++++ Supplied material

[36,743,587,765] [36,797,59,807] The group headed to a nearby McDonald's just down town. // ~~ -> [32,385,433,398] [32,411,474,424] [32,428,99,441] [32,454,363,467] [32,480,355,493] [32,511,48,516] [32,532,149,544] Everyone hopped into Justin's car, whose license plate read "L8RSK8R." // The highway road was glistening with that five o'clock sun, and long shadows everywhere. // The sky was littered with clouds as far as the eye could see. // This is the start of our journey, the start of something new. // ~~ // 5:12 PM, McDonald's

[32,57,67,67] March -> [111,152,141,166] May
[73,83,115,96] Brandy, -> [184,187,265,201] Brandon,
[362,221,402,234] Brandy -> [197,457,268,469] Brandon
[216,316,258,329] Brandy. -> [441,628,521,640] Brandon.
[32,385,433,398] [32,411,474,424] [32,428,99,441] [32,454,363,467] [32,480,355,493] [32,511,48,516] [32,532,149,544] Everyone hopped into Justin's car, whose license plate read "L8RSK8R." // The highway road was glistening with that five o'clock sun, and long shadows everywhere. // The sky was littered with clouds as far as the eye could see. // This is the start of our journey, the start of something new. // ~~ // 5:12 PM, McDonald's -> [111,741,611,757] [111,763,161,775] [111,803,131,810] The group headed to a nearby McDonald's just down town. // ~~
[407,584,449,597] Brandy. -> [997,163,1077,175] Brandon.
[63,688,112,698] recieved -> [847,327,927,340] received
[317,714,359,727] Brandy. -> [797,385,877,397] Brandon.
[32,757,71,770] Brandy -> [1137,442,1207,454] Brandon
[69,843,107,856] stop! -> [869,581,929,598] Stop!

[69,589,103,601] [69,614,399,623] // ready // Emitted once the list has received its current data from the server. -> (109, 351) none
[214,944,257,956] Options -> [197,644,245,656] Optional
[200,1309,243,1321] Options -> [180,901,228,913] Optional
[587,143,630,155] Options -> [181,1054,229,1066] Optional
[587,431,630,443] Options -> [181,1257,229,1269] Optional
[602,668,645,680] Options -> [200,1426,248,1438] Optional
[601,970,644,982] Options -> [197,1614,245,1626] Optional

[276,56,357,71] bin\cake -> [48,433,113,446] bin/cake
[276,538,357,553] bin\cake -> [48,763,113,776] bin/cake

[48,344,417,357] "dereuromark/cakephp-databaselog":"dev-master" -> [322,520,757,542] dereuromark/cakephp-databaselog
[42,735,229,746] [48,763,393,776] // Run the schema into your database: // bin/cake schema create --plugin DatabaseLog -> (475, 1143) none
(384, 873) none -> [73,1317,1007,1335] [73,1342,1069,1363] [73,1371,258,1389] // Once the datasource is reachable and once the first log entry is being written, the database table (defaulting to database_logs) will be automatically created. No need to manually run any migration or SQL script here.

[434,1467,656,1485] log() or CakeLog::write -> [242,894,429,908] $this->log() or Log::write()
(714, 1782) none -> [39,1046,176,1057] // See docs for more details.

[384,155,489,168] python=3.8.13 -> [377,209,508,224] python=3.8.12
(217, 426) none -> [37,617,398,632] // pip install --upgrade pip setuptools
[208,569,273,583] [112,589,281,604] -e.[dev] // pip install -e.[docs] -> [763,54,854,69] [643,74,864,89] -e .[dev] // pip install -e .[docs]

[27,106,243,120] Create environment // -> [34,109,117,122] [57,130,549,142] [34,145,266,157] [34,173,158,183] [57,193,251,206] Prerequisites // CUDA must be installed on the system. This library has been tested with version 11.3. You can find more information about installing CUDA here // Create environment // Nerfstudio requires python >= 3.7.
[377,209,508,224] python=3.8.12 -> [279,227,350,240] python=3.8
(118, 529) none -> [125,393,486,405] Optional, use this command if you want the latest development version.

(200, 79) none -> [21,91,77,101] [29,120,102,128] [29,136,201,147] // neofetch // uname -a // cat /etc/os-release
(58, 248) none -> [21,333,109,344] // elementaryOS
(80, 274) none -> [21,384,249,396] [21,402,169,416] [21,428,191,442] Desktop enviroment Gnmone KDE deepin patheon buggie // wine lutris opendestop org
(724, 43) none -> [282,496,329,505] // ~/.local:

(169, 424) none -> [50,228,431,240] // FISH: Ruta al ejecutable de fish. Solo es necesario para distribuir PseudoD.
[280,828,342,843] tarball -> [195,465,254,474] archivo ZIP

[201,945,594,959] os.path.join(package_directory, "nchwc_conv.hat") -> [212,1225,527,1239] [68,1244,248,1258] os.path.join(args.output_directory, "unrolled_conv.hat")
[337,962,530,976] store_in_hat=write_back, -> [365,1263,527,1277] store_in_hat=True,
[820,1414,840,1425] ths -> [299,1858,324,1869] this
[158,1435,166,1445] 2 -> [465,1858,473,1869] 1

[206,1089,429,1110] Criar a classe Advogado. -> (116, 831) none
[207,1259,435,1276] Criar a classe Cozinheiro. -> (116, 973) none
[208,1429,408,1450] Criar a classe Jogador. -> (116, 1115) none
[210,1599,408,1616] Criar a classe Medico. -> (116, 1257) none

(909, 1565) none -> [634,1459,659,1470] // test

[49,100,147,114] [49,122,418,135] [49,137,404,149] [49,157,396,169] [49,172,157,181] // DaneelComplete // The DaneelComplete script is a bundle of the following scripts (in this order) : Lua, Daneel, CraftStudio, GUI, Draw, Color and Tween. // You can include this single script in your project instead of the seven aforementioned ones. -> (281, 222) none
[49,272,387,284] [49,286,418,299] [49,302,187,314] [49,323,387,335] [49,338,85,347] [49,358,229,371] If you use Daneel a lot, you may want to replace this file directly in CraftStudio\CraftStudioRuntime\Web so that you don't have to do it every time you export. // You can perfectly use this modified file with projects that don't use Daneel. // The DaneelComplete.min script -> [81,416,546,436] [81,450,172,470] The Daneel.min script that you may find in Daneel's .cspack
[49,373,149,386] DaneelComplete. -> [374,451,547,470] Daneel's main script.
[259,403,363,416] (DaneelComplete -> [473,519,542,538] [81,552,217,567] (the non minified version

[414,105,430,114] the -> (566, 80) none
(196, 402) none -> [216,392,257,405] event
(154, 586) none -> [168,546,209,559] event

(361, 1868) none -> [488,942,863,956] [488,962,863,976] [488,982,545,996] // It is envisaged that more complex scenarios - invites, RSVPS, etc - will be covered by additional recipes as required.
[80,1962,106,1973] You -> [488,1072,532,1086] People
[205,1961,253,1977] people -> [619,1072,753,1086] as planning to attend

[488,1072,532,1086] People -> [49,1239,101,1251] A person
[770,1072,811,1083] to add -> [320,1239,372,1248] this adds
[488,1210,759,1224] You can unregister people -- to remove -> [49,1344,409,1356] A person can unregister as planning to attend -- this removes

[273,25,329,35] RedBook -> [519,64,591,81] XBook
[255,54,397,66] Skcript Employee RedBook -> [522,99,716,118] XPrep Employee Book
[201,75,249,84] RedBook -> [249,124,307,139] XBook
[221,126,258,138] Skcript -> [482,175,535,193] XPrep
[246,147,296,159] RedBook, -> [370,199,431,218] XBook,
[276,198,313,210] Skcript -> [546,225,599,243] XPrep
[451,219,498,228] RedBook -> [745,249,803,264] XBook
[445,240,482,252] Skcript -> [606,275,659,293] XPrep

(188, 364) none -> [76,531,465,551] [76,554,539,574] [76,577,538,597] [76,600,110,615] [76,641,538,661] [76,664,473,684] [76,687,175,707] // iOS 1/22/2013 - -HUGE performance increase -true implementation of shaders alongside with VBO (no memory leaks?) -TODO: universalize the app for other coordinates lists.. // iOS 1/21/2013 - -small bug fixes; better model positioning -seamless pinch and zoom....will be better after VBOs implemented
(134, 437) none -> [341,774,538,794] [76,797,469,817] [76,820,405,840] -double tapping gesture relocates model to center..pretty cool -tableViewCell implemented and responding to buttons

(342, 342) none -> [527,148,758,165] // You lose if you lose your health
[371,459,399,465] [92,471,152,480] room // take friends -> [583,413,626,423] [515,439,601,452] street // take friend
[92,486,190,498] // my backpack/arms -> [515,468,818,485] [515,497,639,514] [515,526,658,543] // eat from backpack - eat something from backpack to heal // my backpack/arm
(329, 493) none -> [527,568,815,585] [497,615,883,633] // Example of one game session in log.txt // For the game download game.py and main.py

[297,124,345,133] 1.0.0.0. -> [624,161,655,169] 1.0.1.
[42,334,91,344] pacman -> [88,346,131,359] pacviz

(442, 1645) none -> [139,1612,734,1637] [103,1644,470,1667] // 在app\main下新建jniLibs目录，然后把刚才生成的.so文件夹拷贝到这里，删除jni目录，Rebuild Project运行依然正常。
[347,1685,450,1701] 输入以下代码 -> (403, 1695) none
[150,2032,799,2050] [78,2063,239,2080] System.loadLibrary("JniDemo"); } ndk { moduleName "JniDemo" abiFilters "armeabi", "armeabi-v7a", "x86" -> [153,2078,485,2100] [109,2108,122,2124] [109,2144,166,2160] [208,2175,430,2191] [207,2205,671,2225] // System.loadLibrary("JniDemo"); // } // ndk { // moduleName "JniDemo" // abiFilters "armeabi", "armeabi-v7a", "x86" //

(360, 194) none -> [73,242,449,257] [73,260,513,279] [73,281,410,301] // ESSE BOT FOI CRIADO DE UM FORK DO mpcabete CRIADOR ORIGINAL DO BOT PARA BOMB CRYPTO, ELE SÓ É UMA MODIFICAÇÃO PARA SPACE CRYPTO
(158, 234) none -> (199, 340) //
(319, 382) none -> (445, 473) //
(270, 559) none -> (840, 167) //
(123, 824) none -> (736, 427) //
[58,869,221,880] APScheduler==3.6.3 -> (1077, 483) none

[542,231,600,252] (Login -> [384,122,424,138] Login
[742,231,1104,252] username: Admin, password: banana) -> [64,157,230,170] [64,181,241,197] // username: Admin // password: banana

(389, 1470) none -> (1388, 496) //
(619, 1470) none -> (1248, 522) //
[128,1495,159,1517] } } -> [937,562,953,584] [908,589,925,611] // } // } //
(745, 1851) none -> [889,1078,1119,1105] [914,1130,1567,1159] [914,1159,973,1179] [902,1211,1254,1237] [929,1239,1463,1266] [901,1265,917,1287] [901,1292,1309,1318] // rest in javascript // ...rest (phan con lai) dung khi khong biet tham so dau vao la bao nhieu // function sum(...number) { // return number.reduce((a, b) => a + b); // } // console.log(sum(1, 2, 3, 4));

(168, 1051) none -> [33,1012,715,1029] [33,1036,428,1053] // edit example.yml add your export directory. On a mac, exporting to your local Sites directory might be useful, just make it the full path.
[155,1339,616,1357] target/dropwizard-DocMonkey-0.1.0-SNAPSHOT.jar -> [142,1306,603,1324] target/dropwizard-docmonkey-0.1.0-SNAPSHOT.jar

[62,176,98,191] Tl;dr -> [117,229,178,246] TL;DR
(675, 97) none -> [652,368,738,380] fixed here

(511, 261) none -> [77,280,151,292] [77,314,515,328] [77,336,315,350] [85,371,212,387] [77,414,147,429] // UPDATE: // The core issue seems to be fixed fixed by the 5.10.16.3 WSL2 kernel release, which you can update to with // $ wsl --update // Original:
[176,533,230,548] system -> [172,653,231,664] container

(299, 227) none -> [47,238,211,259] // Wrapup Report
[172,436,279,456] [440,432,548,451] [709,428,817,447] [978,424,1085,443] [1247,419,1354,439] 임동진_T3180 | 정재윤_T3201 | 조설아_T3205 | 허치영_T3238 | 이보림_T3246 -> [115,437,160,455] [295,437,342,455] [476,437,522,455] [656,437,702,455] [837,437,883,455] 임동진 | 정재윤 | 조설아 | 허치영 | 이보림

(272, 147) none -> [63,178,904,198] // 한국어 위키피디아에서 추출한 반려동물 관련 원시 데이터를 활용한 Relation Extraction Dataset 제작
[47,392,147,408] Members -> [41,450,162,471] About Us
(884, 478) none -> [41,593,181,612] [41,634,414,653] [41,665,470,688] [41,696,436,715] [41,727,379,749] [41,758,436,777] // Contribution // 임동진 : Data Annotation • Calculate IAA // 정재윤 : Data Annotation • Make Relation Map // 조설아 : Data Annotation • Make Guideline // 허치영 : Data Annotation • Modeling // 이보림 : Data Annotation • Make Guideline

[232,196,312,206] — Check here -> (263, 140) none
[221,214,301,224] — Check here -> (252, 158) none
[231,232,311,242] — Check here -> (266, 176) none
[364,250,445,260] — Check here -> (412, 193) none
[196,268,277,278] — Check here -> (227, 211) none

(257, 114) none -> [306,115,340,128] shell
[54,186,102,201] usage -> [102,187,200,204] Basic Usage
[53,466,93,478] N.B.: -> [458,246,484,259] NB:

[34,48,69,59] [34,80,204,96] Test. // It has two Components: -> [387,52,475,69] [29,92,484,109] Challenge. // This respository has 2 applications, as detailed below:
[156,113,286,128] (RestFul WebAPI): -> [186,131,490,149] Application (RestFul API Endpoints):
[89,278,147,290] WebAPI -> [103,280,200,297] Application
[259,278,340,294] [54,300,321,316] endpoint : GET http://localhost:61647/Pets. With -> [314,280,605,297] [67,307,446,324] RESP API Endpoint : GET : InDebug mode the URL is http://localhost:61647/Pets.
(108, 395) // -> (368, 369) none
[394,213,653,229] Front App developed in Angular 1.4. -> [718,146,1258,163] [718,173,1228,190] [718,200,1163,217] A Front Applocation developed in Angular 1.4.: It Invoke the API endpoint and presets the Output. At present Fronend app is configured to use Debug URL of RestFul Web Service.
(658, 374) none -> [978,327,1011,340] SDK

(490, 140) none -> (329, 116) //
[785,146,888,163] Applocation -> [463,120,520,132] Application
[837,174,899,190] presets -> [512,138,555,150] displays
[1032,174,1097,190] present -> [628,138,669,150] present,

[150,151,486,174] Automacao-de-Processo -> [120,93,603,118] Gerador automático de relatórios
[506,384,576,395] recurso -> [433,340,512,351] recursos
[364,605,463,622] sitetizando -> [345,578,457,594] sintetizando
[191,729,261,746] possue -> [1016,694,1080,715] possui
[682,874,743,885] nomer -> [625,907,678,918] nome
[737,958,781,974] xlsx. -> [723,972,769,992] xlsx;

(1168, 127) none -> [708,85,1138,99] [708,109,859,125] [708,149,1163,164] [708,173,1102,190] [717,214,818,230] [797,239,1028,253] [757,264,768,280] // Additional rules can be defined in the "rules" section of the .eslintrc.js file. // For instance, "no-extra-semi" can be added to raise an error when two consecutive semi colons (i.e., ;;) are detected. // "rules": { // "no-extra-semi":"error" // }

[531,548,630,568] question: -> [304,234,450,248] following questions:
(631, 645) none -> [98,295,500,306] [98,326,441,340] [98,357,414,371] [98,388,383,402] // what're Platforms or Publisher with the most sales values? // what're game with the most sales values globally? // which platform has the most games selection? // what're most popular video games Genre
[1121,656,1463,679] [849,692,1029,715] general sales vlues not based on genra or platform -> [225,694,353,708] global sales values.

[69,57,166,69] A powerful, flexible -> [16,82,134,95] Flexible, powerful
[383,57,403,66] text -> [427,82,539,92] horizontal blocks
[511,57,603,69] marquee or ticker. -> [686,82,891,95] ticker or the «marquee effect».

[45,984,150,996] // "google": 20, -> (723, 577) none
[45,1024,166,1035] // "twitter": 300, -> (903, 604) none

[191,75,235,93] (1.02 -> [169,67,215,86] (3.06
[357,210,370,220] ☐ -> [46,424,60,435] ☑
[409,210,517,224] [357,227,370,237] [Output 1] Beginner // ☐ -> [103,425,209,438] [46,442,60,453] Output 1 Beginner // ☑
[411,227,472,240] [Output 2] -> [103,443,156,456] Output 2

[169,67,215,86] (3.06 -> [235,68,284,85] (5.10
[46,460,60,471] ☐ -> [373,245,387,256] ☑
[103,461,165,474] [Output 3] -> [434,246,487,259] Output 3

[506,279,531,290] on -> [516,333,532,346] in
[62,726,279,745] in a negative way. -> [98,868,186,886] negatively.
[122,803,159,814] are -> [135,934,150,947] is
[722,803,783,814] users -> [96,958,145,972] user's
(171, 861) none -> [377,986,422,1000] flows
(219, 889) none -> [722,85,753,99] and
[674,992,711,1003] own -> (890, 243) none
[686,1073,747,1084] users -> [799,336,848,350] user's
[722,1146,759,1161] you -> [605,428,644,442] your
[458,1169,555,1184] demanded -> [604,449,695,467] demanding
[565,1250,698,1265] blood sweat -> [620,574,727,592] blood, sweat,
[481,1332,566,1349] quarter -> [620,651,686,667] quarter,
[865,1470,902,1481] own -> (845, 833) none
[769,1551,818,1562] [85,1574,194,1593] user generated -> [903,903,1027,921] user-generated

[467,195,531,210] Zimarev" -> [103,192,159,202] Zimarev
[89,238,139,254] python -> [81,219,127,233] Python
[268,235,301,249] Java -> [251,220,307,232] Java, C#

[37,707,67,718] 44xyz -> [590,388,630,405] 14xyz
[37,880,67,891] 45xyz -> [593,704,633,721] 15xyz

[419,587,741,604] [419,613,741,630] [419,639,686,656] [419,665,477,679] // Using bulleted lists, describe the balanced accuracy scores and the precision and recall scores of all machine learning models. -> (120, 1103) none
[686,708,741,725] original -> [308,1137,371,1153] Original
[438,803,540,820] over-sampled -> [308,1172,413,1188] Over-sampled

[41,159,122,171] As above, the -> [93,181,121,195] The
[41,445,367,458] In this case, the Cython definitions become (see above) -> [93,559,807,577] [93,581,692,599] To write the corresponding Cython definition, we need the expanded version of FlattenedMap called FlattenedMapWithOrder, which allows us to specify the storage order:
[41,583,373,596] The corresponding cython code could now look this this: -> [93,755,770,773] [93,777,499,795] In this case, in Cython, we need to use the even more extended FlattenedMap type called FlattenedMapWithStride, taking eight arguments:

++++++++

* [Instructions to follow]:
Return only the stretch of the material above from the line holding "[347,1685,450,1701] 输入以下代码 ->" through the line holding "(360, 194) none", copied exactly.

* [Written reply]:
[347,1685,450,1701] 输入以下代码 -> (403, 1695) none
[150,2032,799,2050] [78,2063,239,2080] System.loadLibrary("JniDemo"); } ndk { moduleName "JniDemo" abiFilters "armeabi", "armeabi-v7a", "x86" -> [153,2078,485,2100] [109,2108,122,2124] [109,2144,166,2160] [208,2175,430,2191] [207,2205,671,2225] // System.loadLibrary("JniDemo"); // } // ndk { // moduleName "JniDemo" // abiFilters "armeabi", "armeabi-v7a", "x86" //

(360, 194) none -> [73,242,449,257] [73,260,513,279] [73,281,410,301] // ESSE BOT FOI CRIADO DE UM FORK DO mpcabete CRIADOR ORIGINAL DO BOT PARA BOMB CRYPTO, ELE SÓ É UMA MODIFICAÇÃO PARA SPACE CRYPTO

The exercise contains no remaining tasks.